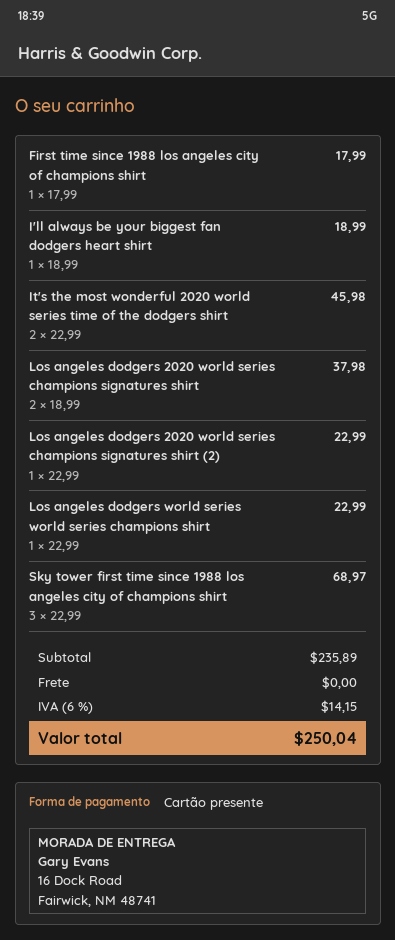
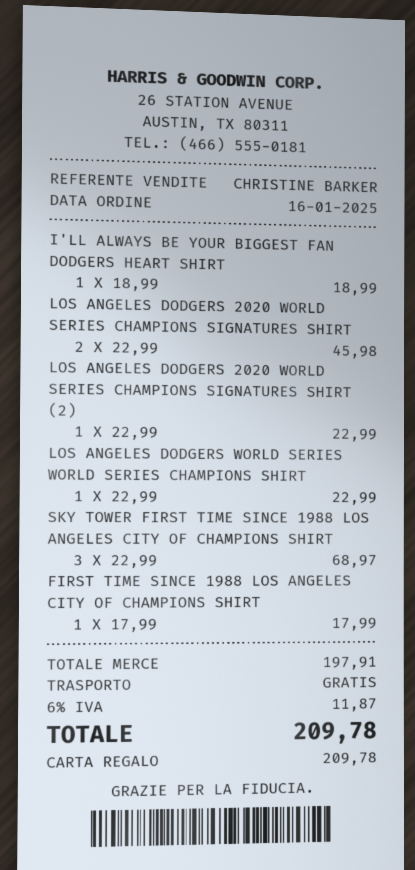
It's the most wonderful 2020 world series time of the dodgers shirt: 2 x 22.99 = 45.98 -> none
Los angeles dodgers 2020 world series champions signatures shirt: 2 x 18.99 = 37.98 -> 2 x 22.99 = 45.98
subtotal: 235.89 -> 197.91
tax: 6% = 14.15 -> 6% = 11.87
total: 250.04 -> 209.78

-- Work request --
Quote verbatim the line containing "subtotal: 235.89 -> 197.91" and every line after it through the end of the records above.

-- Task solution --
subtotal: 235.89 -> 197.91
tax: 6% = 14.15 -> 6% = 11.87
total: 250.04 -> 209.78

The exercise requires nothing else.